In her dissertation, the archaeologist puts forward a new thesis on the migration of the indigenous Dene/Athabascan, which is supported by archaeological, linguistic, genetic and oral data. For a long time, the common opinion was that this language group had left their homeland because of a volcanic eruption. Doering questions whether a sudden, dramatic environmental event was at the root of this. Instead, she assumed a gradual process triggered by social factors: an increasing population and a reorganization of groups related to kinship structure.

Group photo with the award winner
To test her thesis, she excavated four archaeological sites with five time components that lie on the site of the volcano that erupted at the time. She conducted a thorough lithographic analysis of each to determine if and how toolmaking and raw material selection had changed. She also analyzed isotopes of lipids in fireplaces and combined this with study data on the composition of the diet at the time. An extensive metadata analysis of two radiocarbon databases (US and Canadian) gave her insight into how site and landscape use had changed in relation to the number and size of sites.

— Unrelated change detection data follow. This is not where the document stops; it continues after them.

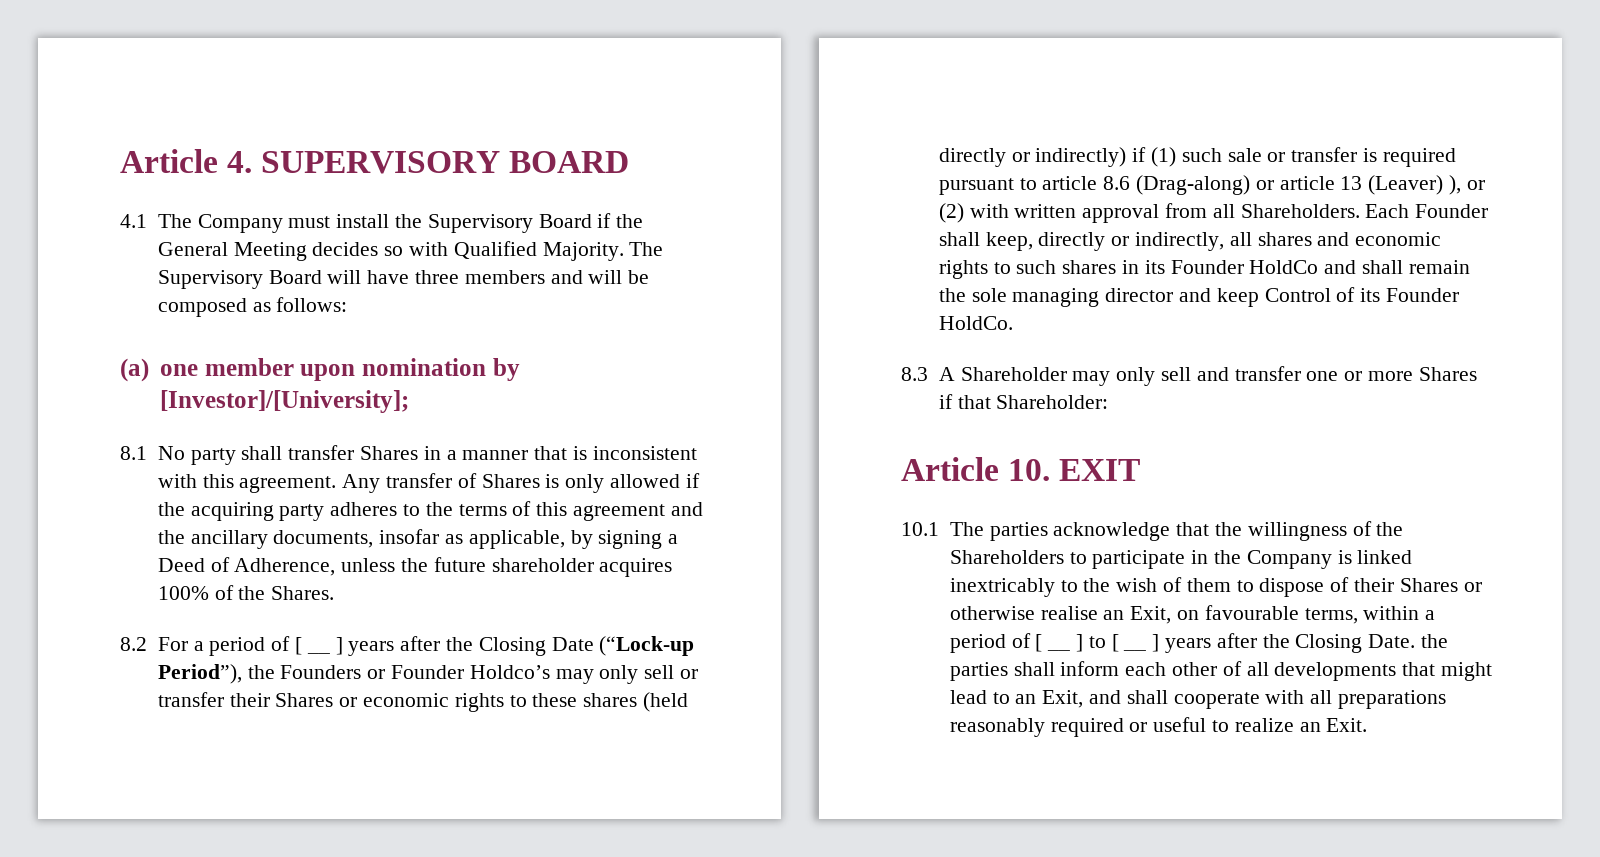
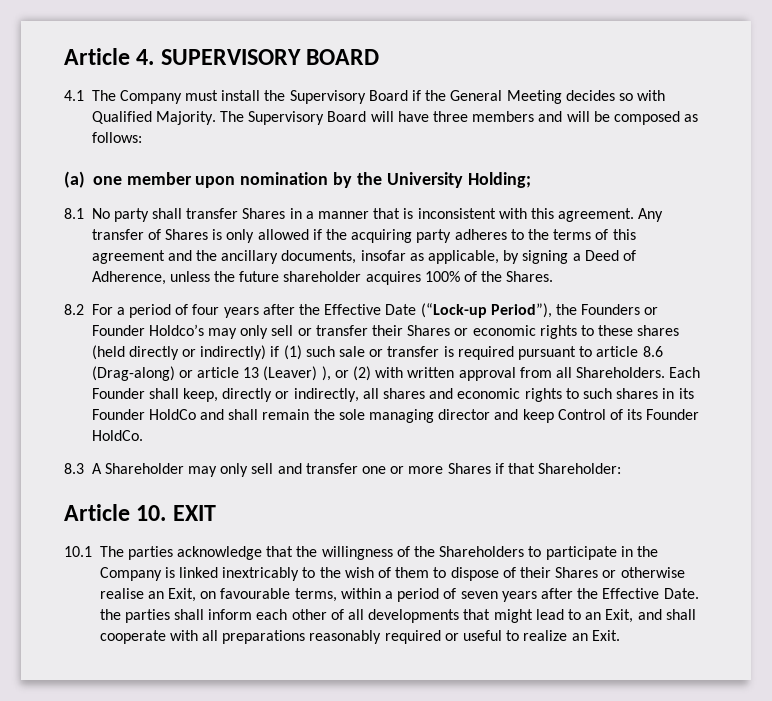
- (a) one member upon nomination by [Investor]/[University];
+ (a) one member upon nomination by the University Holding;
- 8.2 For a period of [ __ ] years after the Closing Date (“Lock-up Period”), the Founders or Founder Holdco’s may only sell or transfer their Shares or economic rights to these shares (held directly or indirectly) if (1) such sale or transfer is required pursuant to article 8.6 (Drag-along) or article 13 (Leaver) ), or (2) with written approval from all Shareholders.
+ 8.2 For a period of four years after the Effective Date (“Lock-up Period”), the Founders or Founder Holdco’s may only sell or transfer their Shares or economic rights to these shares (held directly or indirectly) if (1) such sale or transfer is required pursuant to article 8.6 (Drag-along) or article 13 (Leaver) ), or (2) with written approval from all Shareholders.
- 10.1 The parties acknowledge that the willingness of the Shareholders to participate in the Company is linked inextricably to the wish of them to dispose of their Shares or otherwise realise an Exit, on favourable terms, within a period of [ __ ] to [ __ ] years after the Closing Date. the parties shall inform each other of all developments that might lead to an Exit, and shall cooperate with all preparations reasonably required or useful to realize an Exit.
+ 10.1 The parties acknowledge that the willingness of the Shareholders to participate in the Company is linked inextricably to the wish of them to dispose of their Shares or otherwise realise an Exit, on favourable terms, within a period of seven years after the Effective Date. the parties shall inform each other of all developments that might lead to an Exit, and shall cooperate with all preparations reasonably required or useful to realize an Exit.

Doering’s findings indicate that the Dene/Athabascan were already on the move before the volcanic eruption in question, and changes can already be detected in the centuries before: stone tools became more specialized, people used the resources of the high and lowlands more intensively and increasingly relied on each other on fishing. In addition, Doering examined the kinship structures of the Dene/Athabascan groups and found that associated changes in social organization could explain population growth.

The prize for prehistory and quaternary ecology, endowed with 5000 euros, is donated by the mineral water brand EiszeitQuell and will be awarded for the 25th time this year.